Millennium Bridge, London – Wikipedia, the free encyclopedia

Sunday, October 25th, 2015

QT:{{”

The bridge’s movements were caused by a ‘positive feedback’
phenomenon, known as synchronous lateral excitation. The natural sway motion of people walking caused small sideways oscillations in the bridge, which in turn caused people on the bridge to sway in step, increasing the amplitude of the bridge oscillations and continually reinforcing the effect.[6] On the day of opening, the bridge was crossed by 90,000 people, with up to 2,000 on the bridge at any one time.

Resonant vibrational modes due to vertical loads (such as trains, traffic, pedestrians) and wind loads are well understood in bridge design.
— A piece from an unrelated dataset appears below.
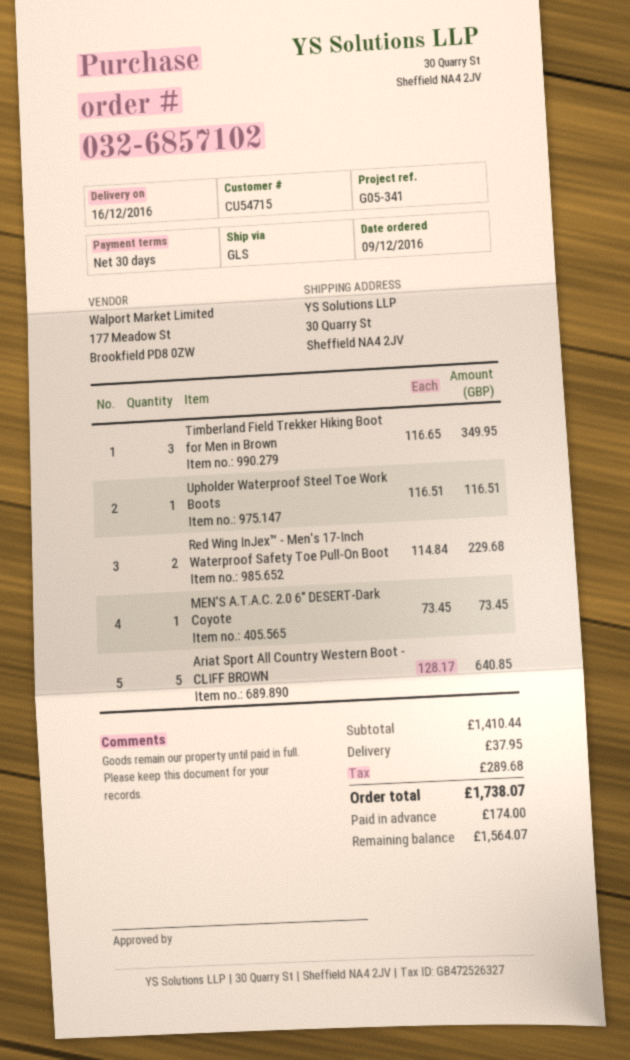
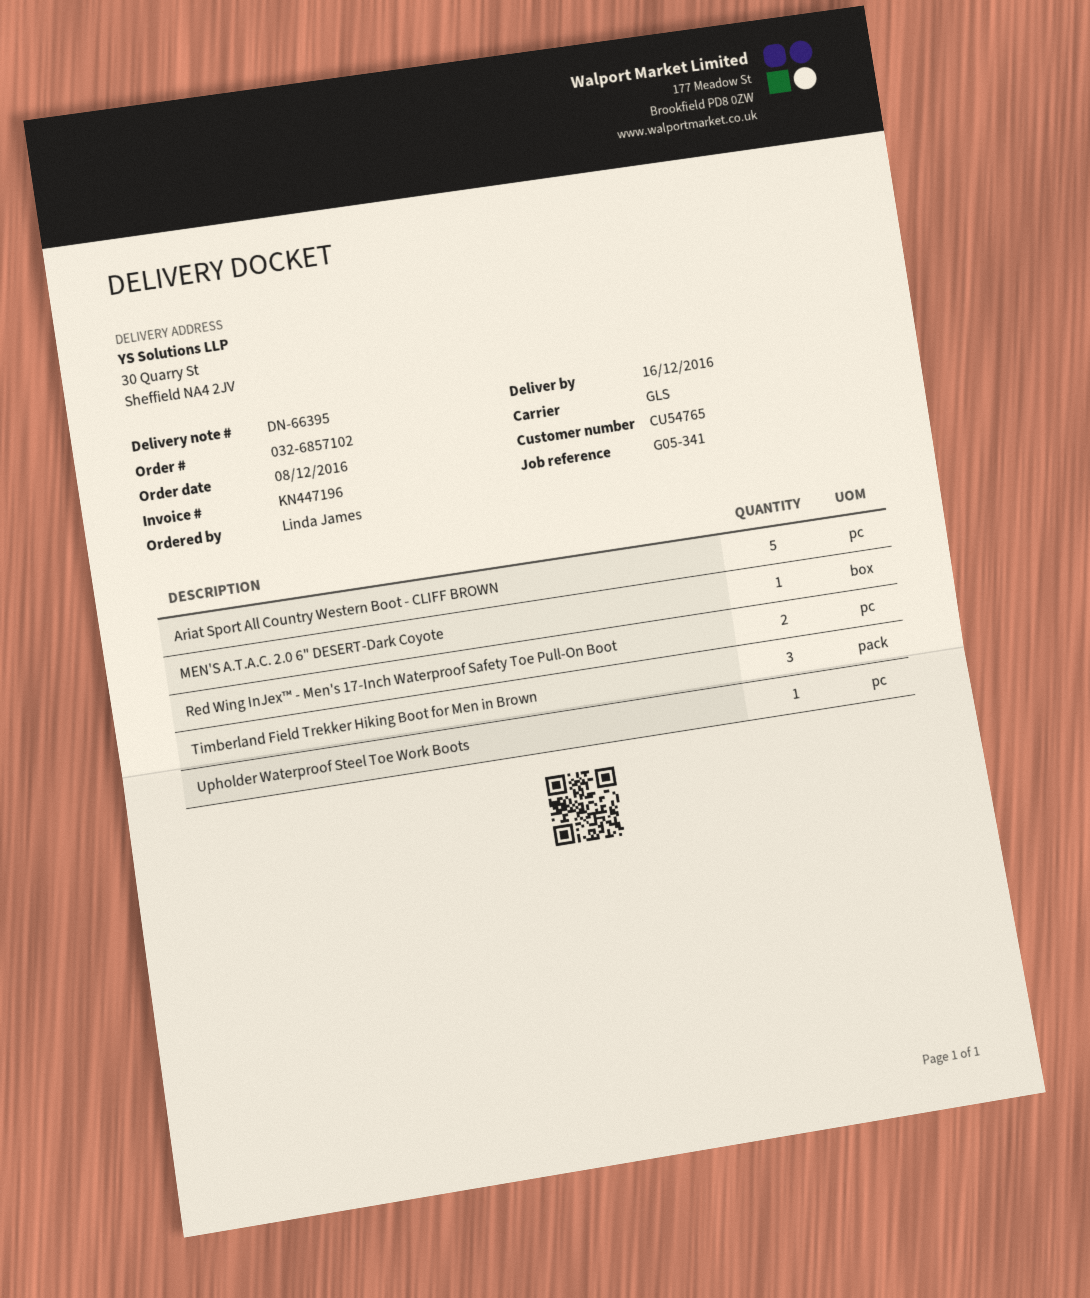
order date: 2016-12-09 -> 2016-12-08
customer number: CU54715 -> CU54765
In the case of the Millennium Bridge, because the lateral motion caused the pedestrians loading the bridge to directly participate with the bridge, the vibrational modes had not been anticipated by the designers. The crucial point is that when the bridge lurches to one side, the pedestrians must adjust to keep from falling over, and they all do this at exactly the same time. Hence, the situation is similar to soldiers marching in lockstep, but horizontal instead of vertical.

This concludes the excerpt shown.